Иные говорят: кустарщина! кустарщина! Эх, до чего легко придумать словечко, да и приклеить его к человеку ли, к делу ли. А есть другое слово, хорошее, верное: не кустарь, — умелец, мастер. И государство сказало: берегите умельцев, дорожите умельцами. Позовите-ка того, что из Опошни: Искру! У него умелые руки, золотые руки. Станки, конечно, станками, а мастер мастером.

…Дедушка работает на гончарном станке. Двери цеха приоткрываются. В щель заглядывают молодые рабочие. Они говорят:

— Вот это да!

Гончарный станок очень прост: два разной величины деревянных круга — один вверху, а другой внизу. У него нет приводных ремней. Дедушка Искра сам заставляет его вращаться. Ногою он нажимает на нижний круг, и верхний круг как завертится!..

Ах, если б Тарасик мог подглядеть хоть в окошко, как красиво работает его дедушка. Тарасик еще не знает такого слова — «кустарщина». Он знает слова «волшебство!», «здорово!», «ну и ну!». Он знает, что их фамилия Искра, что его дедушка — мастер Искра. Ведь Тарасику еще пяти не минуло. Ему не надо рассказывать про потайной фонарь — весь мир для него освещен светом этого фонаря. В его свету он увидел бы, до чего хорошо работает дедушка. Дед берет кусок глины. Он швыряет его, вот именно что не кладет, а швыряет на верхний круг. Не силой — искусством удерживают руки мастера глину на верхнем кругу. Если глина собьется с центра, никакою силищей ее не удержать. Руки, ноги, глаза, все тело дедушки Искры прислушивается к станку. Левый глаз прищурен. Подбородок чуть выдается вперед. Бегут круги, руки мнут глину, каждый палец как бы рисует форму. И рождаются под руками дедушки блюда, вазы, причудливые кувшины — одним словом, все, что захочет дедушка. Нажим ноги, едва приметное движение пальцев!.. Круг летит, мастер слился с гончарным станком.

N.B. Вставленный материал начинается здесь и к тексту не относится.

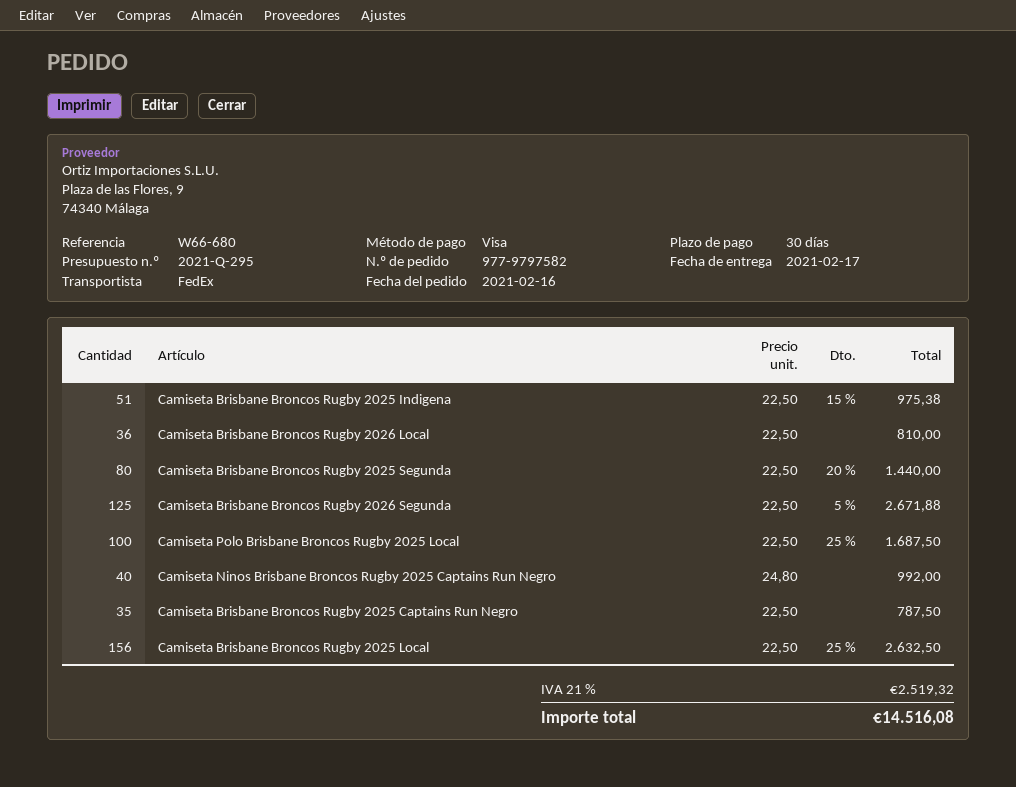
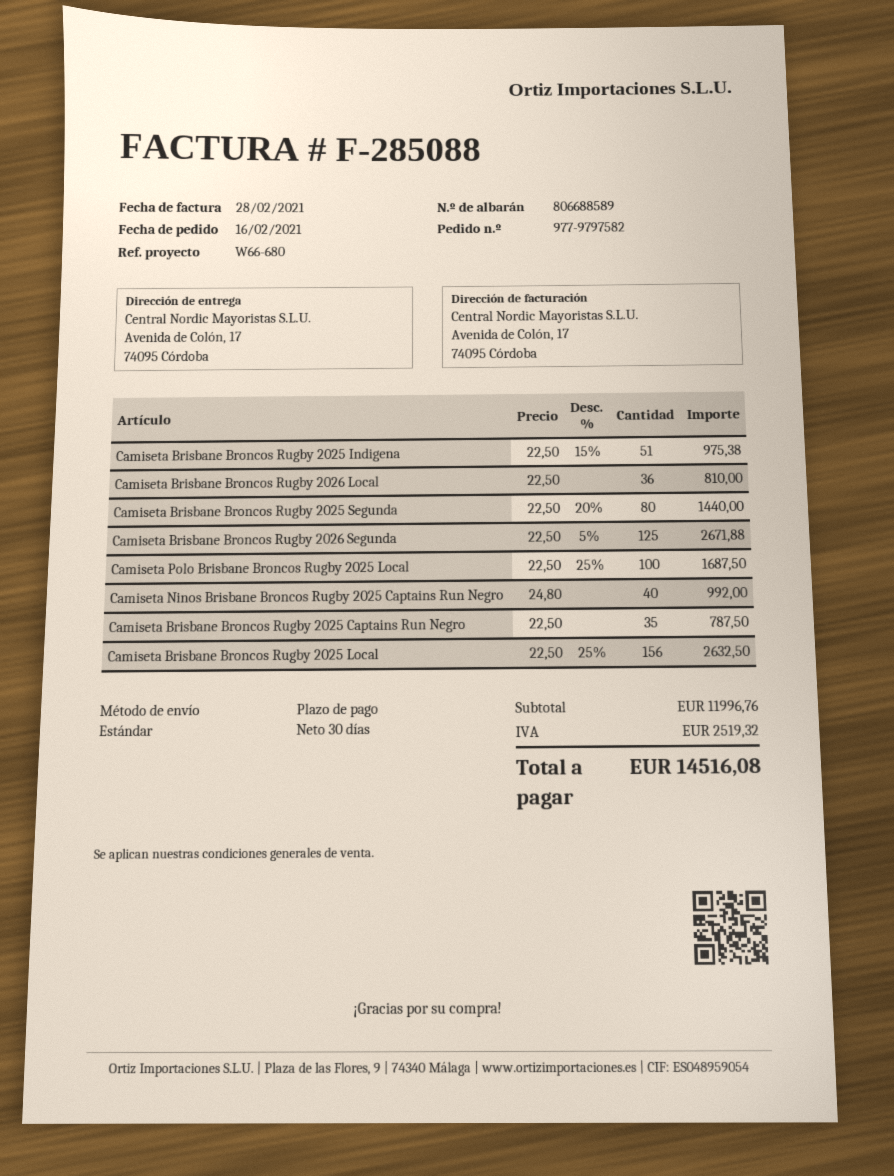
shipping method: FedEx -> standard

Вот и дно той будущей вазы. Вот ее стройное узкое тело, вот ее ножка, изящная, легкая. Та, что будет стоять на земле.

В эту короткую, единственную минуту мастер любит себя, он гордится собой.

В щель двери глядят молодые рабочие.

…Весь содрогаясь, с перекосившимся злым лицом мастер Искра хватает модель новой вазы — совсем готовой — с гончарного круга, мнет ее в руках и швыряет прочь. Как сын, он запускает руки в волосы. Только не русые, а седоватые. Опять и опять бежит под руками гончарный круг. Опять и опять прищуривается дедушка Искра и снова мнет модель своей будущей вазы и снова кидает ее прочь.

Где та короткая, та счастливая минута, когда он себя уважал?

Мастер взмок от злости и ненависти к себе.

— Вот, говорят, форма, форма… — бормочет про себя дедушка, — а какая такая форма? Свадьба формы и цвета — иначе изделия нет. Скучное дело будет, а вазы — нет, не будет!..

Поет станок, поет песня в сердце дедушки Искры, разрывая, а не утишая его.

…Художественный совет. На завод приходит приемочная комиссия. Парк имени Горького заказал заводу садовые вазы. Над ними работали три художника. Два молодых и один профессор-старичок. Над ними работал и дедушка Искра. «Допустили! — с горечью думает дедушка. — Конечно, нельзя подавлять инициативу старого мастера. Конкурс — пусть, мол, пробует, старый хрен».